July 10th
July 10 is here again. This is one of those days of the year that is particularly difficult. 4 years ago my beloved Dad was taken home to be with His Lord. Words can not express how much I miss my Daddy, or how much my kids miss Grandpa Mike. I just miss him so much! I was talking to my Mom and Joy the last time that I was home, and the funny thing is that we are all in agreement that Ruby May is truely all Mike. We find it so appropriate that she is the first grandchild born after his Dad's homegoing. She is so funny! She is sooo much like my Dad! Stubborn a mile wide! I wish he could have met all of these beautiful grandkids.
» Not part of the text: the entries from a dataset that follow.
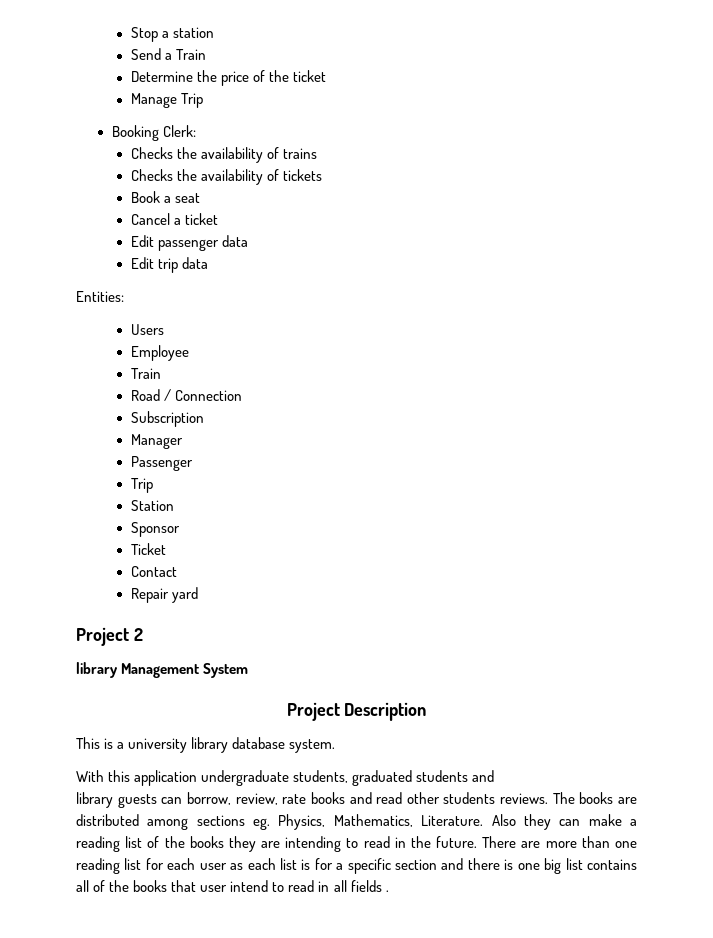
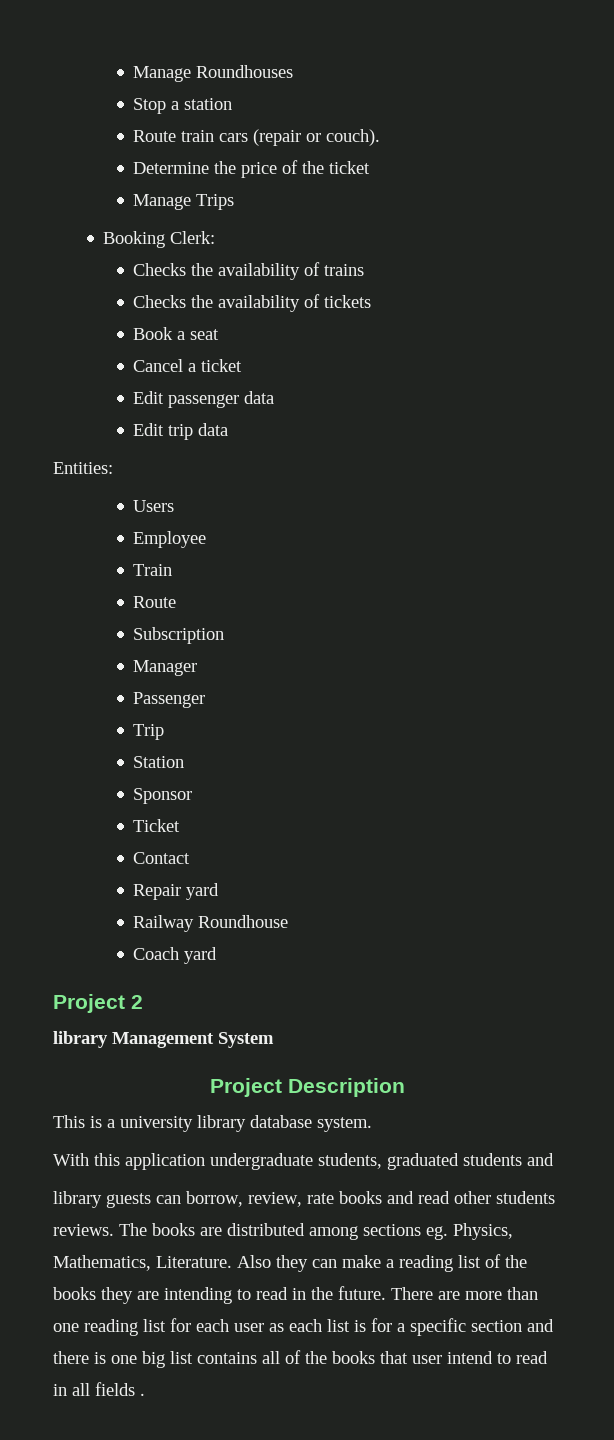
+ Manage Roundhouses
- Send a Train
+ Route train cars (repair or couch).
- Manage Trip
+ Manage Trips
  Employee
  Train
- Road / Connection
+ Route
+ Railway Roundhouse
+ Coach yard

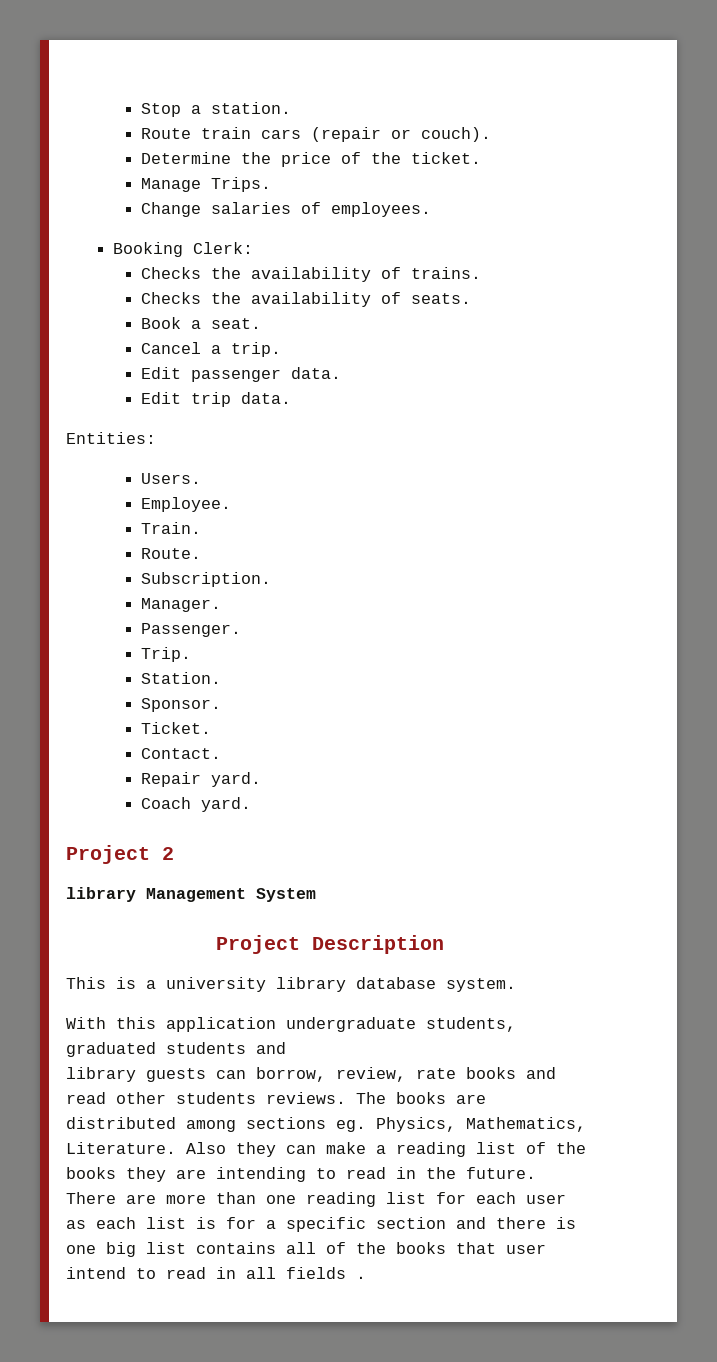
- Manage Roundhouses
- Stop a station
+ Stop a station.
- Determine the price of the ticket
- Manage Trips
+ Determine the price of the ticket.
+ Manage Trips.
+ Change salaries of employees.
- Checks the availability of trains
- Checks the availability of tickets
+ Checks the availability of trains.
+ Checks the availability of seats.
- Book a seat
+ Book a seat.
- Cancel a ticket
+ Cancel a trip.
- Edit passenger data
+ Edit passenger data.
- Edit trip data
+ Edit trip data.
- Users
- Employee
- Train
- Route
- Subscription
- Manager
- Passenger
- Trip
- Station
- Sponsor
- Ticket
- Contact
- Repair yard
- Railway Roundhouse
+ Users.
+ Employee.
+ Train.
+ Route.
+ Subscription.
+ Manager.
+ Passenger.
+ Trip.
+ Station.
+ Sponsor.
+ Ticket.
+ Contact.
+ Repair yard.
- Coach yard
+ Coach yard.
I am planning on meeting my Mom and sisters tomorrow. Shaelynn is in Iowa City getting her chemo treatment, so Samantha may be able to come with us as well. I am looking forward to just seeing everyone.
I don't know. I just feel kind of empty right now. Emotional too. I know what and who will feel the void, but for some reason I want to feel the pain. I think I need to keep everything real. To remind me how I healed my heart 4 years ago, and to continue to heal it over and over again. God fills the void. God heals me over and over. God is my Daddy. Praise Him!
Tell me what you think of these pictures. The reason I took them is so that my kids can realize that they have a Grandpa, and to understand that he is in Heaven. Jonah of course remembers things about Dad that amaze me, and Lydia also is having memories that she has that I really can not believe! Jonah was 5, Lydia was 3, and Fiona was 10 months old.
I guess I don't know what else to say.